Whether you want to be a great landlord or grow your wealth through property, investing in real estate remains a smart move. As you Sussex Property Experts, we know there’s a lot to consider before buying. That’s why we’ve put together these essential tips to help you make the right investment decisions.
Whether you’re looking to become a respected landlord among tenants or grow your money in a capital investment, property is still proving to be a fantastic way to grow your income and investments. As your Sussex Property Experts, we understand that there are plenty of things to consider before buying; we’ve curated these essential tips for anyone who is considering the purchase of a property for investment...
As with any property advice, each property and buy-to-let situation is different, so be sure to ask for specific advice before you get started. Agents can often spot an incredible opportunity from a mile off and guide you in the right direction.
This guide to purchasing an investment property provides valuable tips for anyone looking to make a sound real estate investment, whether for rental income or long-term capital appreciation.
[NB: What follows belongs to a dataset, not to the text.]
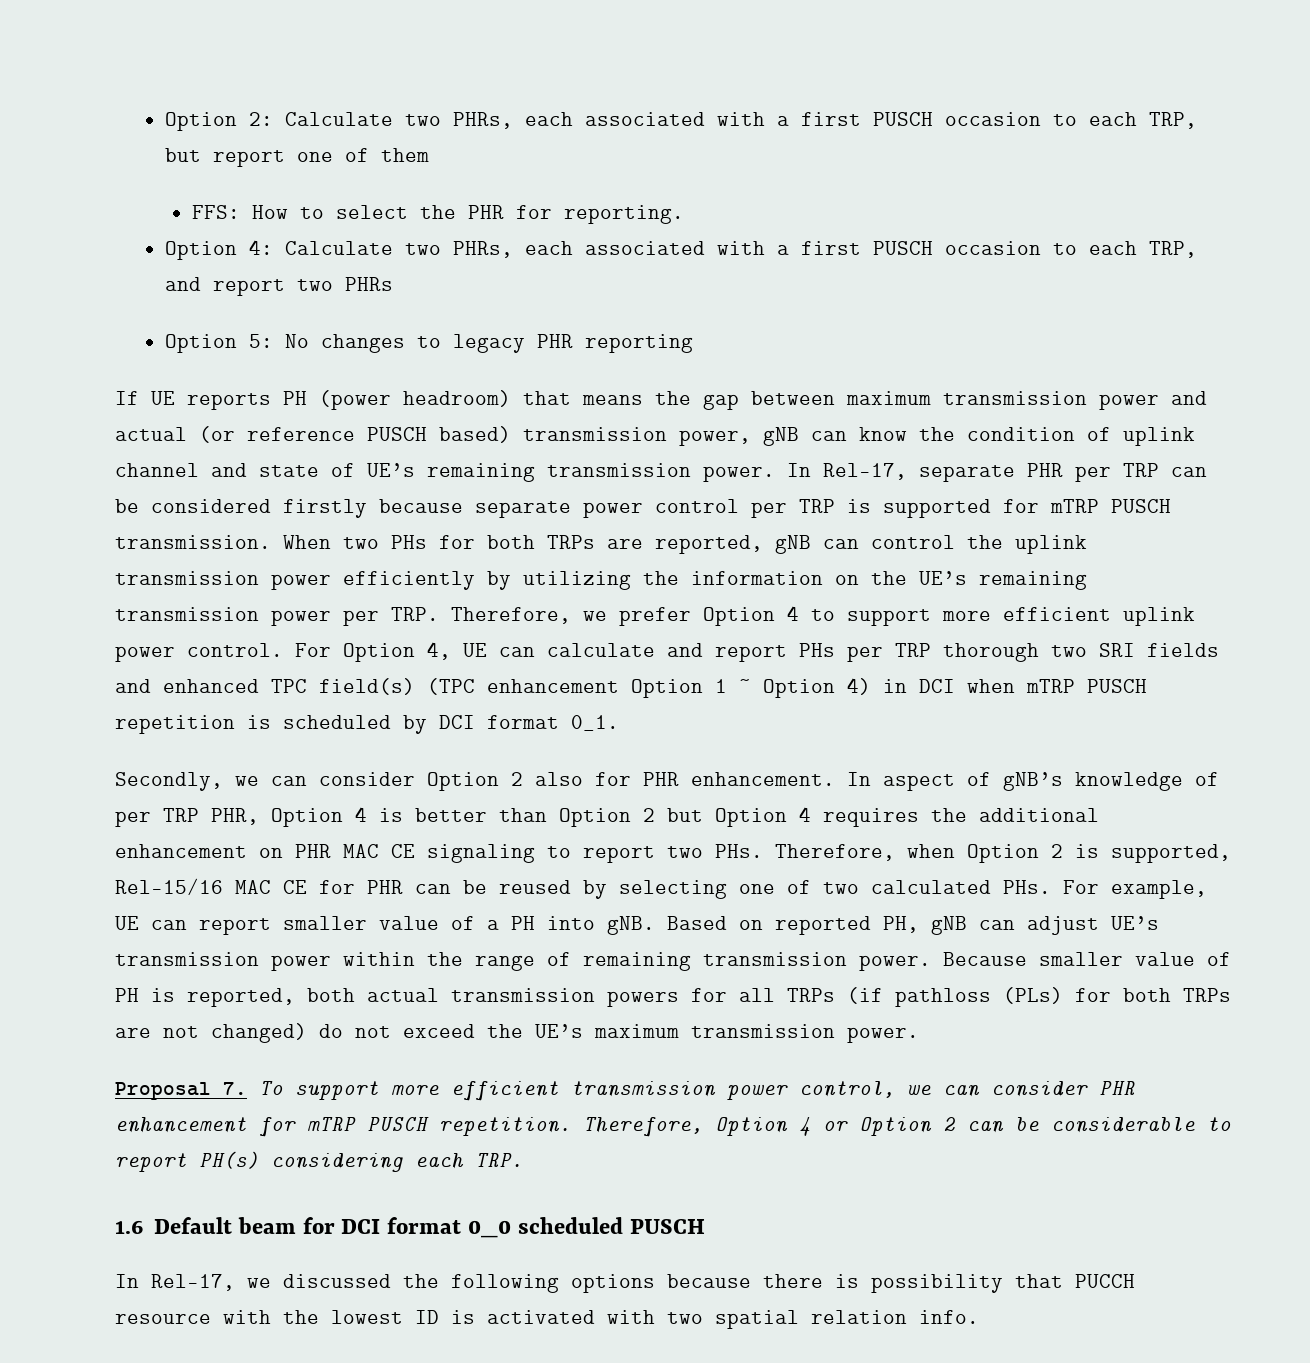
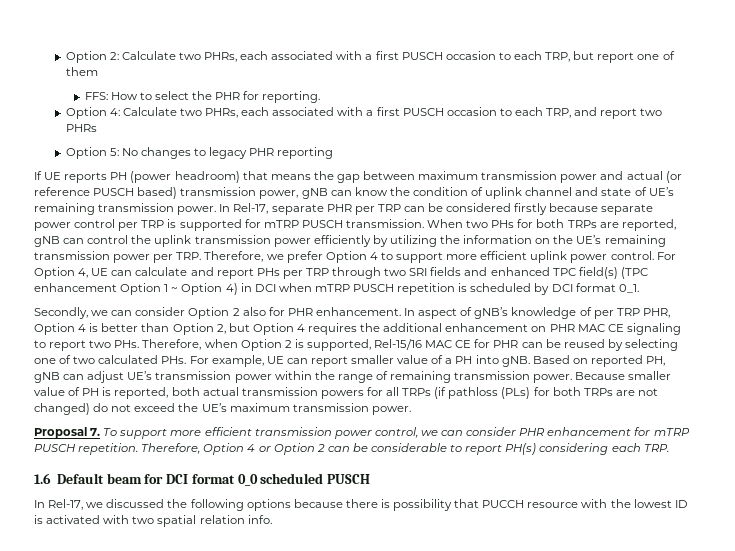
- For Option 4, UE can calculate and report PHs per TRP thorough two SRI fields and enhanced TPC field(s) (TPC enhancement Option 1 ~ Option 4) in DCI when mTRP PUSCH repetition is scheduled by DCI format 0_1.
+ For Option 4, UE can calculate and report PHs per TRP through two SRI fields and enhanced TPC field(s) (TPC enhancement Option 1 ~ Option 4) in DCI when mTRP PUSCH repetition is scheduled by DCI format 0_1.
- In aspect of gNB’s knowledge of per TRP PHR, Option 4 is better than Option 2 but Option 4 requires the additional enhancement on PHR MAC CE signaling to report two PHs. Therefore, when Option 2 is supported, Rel-15/16 MAC CE for PHR can be reused by selecting one of two calculated PHs. For example, UE can report smaller value of a PH into gNB.
+ In aspect of gNB’s knowledge of per TRP PHR, Option 4 is better than Option 2, but Option 4 requires the additional enhancement on PHR MAC CE signaling to report two PHs. Therefore, when Option 2 is supported, Rel-15/16 MAC CE for PHR can be reused by selecting one of two calculated PHs. For example, UE can report smaller value of a PH into gNB.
While this guide is an essential starting point, speaking to an expert will allow you to have a deeper understanding of your specific options. This comprehensive guide will explain the key facts you must consider before you make the decision:
Calculate Your Yield
In Sussex, rental yields can vary widely depending on the area. For example, Brighton & Hove typically sees higher yields due to strong tenant demand, particularly from students and young professionals, with over 4,200 shared houses in the city according to the
2024 Brighton & Hove Housing Strategy report. Areas like Eastbourne or Hastings may offer slightly better value in terms of purchase price, however the rental yield might not be as high. Be sure to research local rents in different Sussex towns to get an accurate idea of the potential return.
To calculate your rental yield, divide your annual rental income by the property value and then multiply it by 100 to get your yield percentage.
For example, if you bought a 2-bedroom flat in Brighton for £400,000, and you rented it out for £1600pcm, your yield would be 4.8%.
(£1600 x 12) ÷ £400,000 = 0.048
0.048 x 100 = 4.8%
Consider Capital Growth
Capital growth refers to the increase in value of a property overtime. It’s measured by the market value, which is determined by the local area, type of property and purchase price.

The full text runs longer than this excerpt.